Feeling very far away from the booming metropolis of Chengdu.
Shangli
Saturday April 5, 6 am
I'm writing this in pitch dark from a small guesthouse in the "ancient town" of Shangli, about 100 miles southwest of Chengdu.
Peasant life brushes up against tourists Shangli. TOP: A man carries load of goods. MIDDLE: A farmer prepares land for planting rice. BOTTOM: Just across the stream, a tourist poses for a photo outside a guest house.
The first rooster crowed at 4:43 a.m. and I've been awake since.
The power went out last night and still isn't back on, but my Blackberry works (that's how I'm sending this post) and handily, the blue glow doubles as a faint flashlight in the pitch dark.

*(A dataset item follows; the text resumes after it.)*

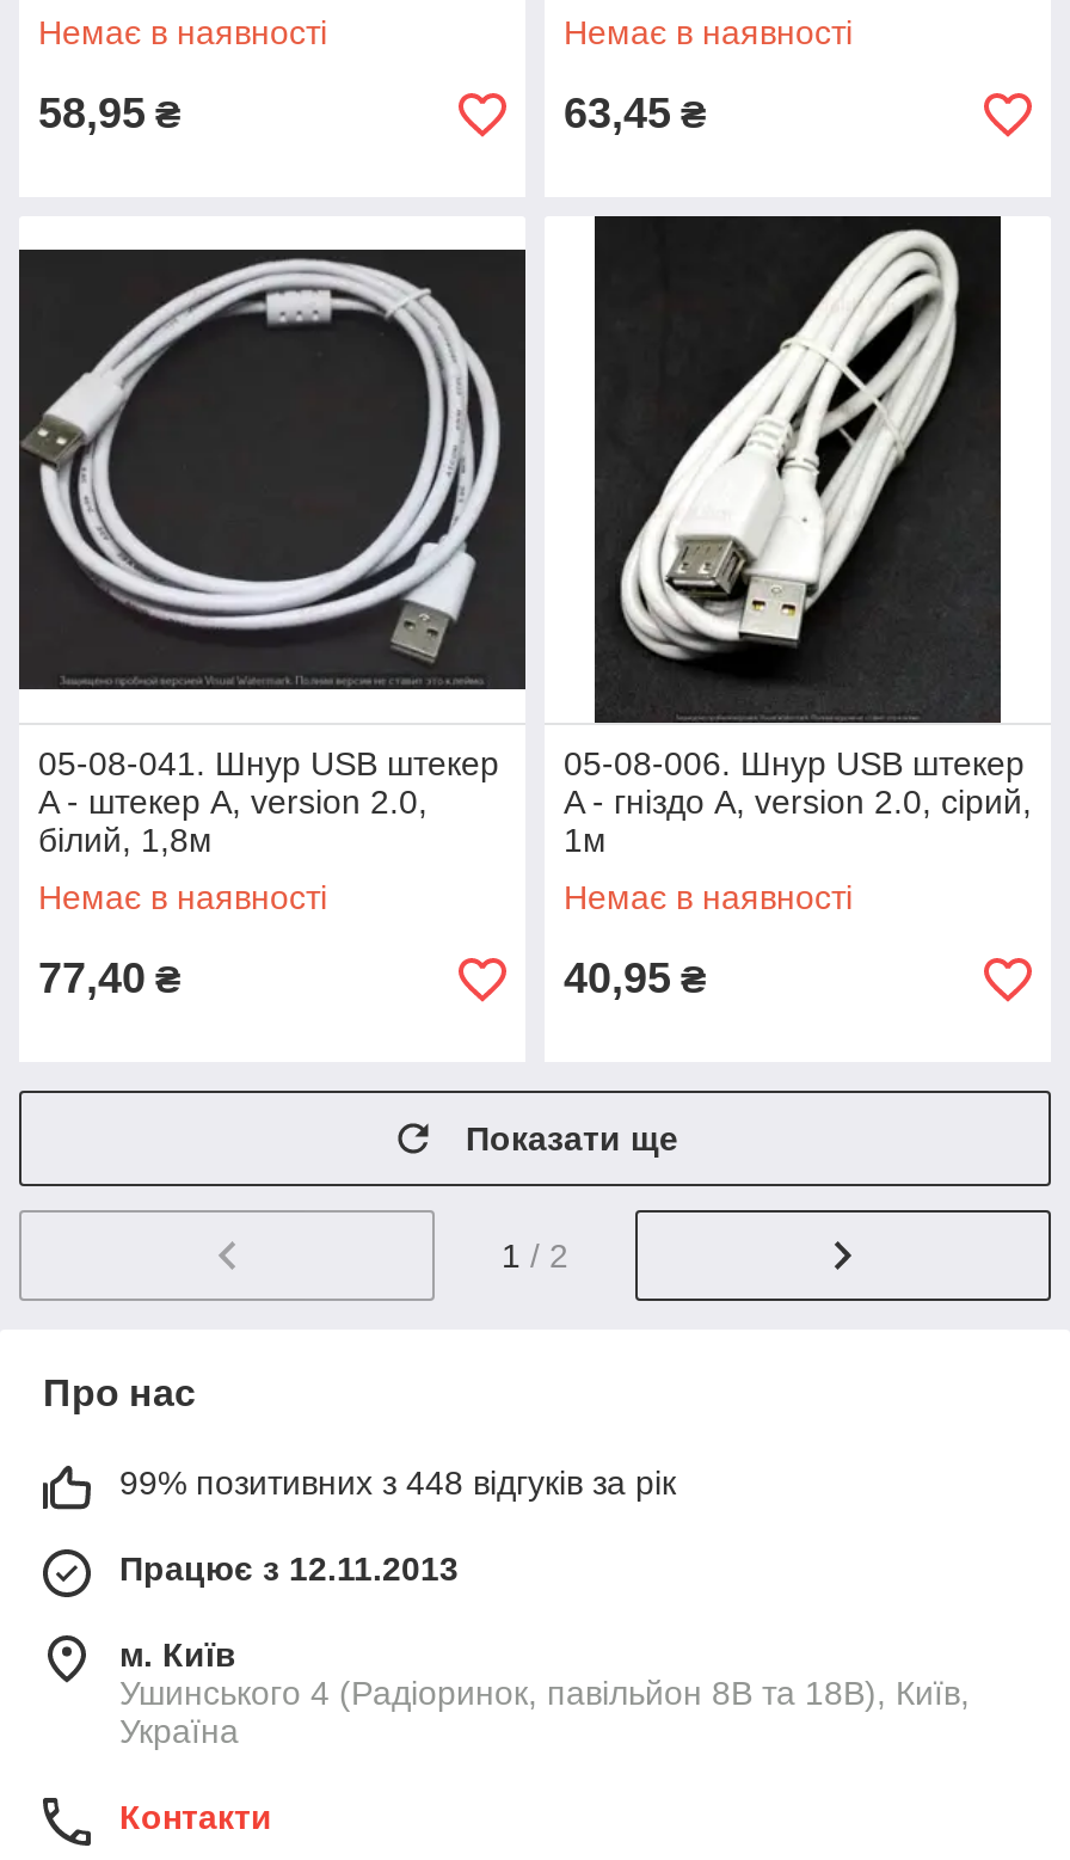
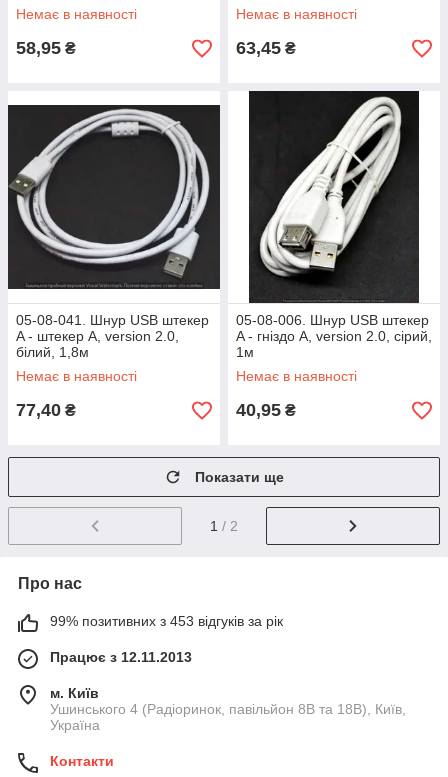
[119,1463,676,1502] 99% позитивних з 448 відгуків за рік -> [50,613,283,629] 99% позитивних з 453 відгуків за рік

We've come to Shangli because it's a tiny display of some fascinating economic and social trends in China. This small farming village has been discovered by urban Chinese with newly disposable income, with cars, and with a nostalgic hankering to dip a toe in rural life. So on this holiday weekend, there are hundreds of Chinese who have come from cities like Chengdu to eat rustic food, drink tea, play mah johngg along the river, walk through the historic old houses, and brush up against the barefoot peasant farmers coming in from the fields, bowed under the weight of the heavy baskets filled with vegetables they carry on their backs. No doubt these tourists are listening to the rooster cacophony, as I am, and feeling very far away from the booming metropolis of Chengdu.